2 of 2 people found the following review helpful
BS in Liberal Arts, well worth it
Bachelor of Arts and Science in Libral Studies - December 23, 2014
It was over 20 years since I was involved in furthering my education. My current employment allowed for increased promotional opportunities with an accredited degree. After many hours of searching it was Excelsior College that appeared to provide the best opportunity. Many of the courses were challenging and required essays for the mid-term and final exams. With an average grasp of the English language, Grammarly.com, and effective time management skills, the degree was easily worked into my schedule of family and a full time job. The courses were interesting, thought provoking, and enjoyable. My age and life experiences were certainly beneficial and allowed for a much easier writing experience. After taking one 8 week course at a time, 60% paid for by the GI Bill, I received my BS in Liberal Arts in 2.5 years. It also allowed me to be accepted into an on-line Masters Degree program at Arizona State University. I highly recommend Excelsior College, particularly for veterans and law enforcement officers. Excelsior gives the maximum credit for both aforementioned experience than any other school I researched. At the age of 51 I can proudly claim that I am a college graduate, soon to be working on a Masters.

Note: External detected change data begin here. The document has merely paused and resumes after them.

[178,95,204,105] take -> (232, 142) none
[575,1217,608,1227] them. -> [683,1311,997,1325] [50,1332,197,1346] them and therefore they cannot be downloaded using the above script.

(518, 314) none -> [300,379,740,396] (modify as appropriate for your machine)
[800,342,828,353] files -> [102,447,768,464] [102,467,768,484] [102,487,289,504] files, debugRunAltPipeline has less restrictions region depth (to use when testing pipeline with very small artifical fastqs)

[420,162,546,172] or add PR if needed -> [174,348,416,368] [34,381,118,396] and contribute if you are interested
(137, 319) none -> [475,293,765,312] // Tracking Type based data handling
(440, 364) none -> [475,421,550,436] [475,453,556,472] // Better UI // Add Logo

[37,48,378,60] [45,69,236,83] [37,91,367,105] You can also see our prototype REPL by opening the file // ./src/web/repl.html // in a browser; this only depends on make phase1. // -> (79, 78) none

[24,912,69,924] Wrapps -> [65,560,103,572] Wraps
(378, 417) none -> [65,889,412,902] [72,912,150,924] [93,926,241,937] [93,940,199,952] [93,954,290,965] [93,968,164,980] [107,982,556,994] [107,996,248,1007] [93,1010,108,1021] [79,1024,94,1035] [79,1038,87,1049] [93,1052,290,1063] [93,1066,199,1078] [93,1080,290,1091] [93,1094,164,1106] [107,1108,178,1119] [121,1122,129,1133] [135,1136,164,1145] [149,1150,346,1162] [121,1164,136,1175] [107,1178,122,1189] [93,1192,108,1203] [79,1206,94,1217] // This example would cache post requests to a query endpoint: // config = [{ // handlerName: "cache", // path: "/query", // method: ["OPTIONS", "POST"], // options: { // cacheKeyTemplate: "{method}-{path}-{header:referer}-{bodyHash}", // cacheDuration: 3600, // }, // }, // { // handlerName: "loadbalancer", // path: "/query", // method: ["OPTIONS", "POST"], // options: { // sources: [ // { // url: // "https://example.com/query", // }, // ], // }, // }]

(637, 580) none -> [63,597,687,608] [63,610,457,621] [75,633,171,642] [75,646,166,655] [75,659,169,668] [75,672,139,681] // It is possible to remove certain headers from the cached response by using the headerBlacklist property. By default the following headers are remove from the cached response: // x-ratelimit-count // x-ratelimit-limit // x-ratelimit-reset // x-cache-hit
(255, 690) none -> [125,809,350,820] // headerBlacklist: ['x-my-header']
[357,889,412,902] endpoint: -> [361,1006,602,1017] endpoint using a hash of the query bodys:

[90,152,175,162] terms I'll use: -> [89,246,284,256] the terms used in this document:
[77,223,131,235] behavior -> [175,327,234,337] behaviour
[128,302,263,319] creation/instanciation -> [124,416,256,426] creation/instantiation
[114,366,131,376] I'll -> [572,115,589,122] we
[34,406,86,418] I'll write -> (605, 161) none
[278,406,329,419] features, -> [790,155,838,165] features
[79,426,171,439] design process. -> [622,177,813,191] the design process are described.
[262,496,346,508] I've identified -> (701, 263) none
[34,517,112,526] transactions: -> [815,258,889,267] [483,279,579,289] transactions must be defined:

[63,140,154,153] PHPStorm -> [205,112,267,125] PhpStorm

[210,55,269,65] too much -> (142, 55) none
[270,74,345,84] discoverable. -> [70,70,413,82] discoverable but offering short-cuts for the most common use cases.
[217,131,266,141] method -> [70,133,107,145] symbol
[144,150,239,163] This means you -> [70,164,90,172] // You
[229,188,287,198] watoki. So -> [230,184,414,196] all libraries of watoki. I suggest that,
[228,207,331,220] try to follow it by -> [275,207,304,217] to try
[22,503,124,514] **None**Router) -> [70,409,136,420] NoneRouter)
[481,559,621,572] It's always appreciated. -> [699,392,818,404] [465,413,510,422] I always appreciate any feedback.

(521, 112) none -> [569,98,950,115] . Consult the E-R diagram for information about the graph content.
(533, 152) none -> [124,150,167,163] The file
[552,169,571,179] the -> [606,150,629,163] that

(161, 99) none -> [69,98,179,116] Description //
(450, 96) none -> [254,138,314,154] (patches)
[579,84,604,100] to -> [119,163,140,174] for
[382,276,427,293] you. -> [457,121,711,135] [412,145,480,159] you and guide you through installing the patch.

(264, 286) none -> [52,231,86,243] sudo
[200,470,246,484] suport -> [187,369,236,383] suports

1 of 1 people found the following review helpful
Beneficial, Accepted and Worthwhile
BS Liberal Studies - November 28, 2014
After years of taking courses at a number of schools but never finishing any degree I found out about Excelsior. It was then called University of the State of New York. I was able to combine my traditional course work with CLEP, DANTES and other testing opportunities to complete an Associates Degree and then a Bachelors Degree. I received several managerial promotions with the airline I worked for that would have never have happened without a degree. Additionally, for those saying the degree is worthless and not accepted by many traditional grauate schools. I did not experience that and was accepted at two traditional programs at excellent schools, one private an one state. My experience has been very good and for adults completing a degree program it is excellent.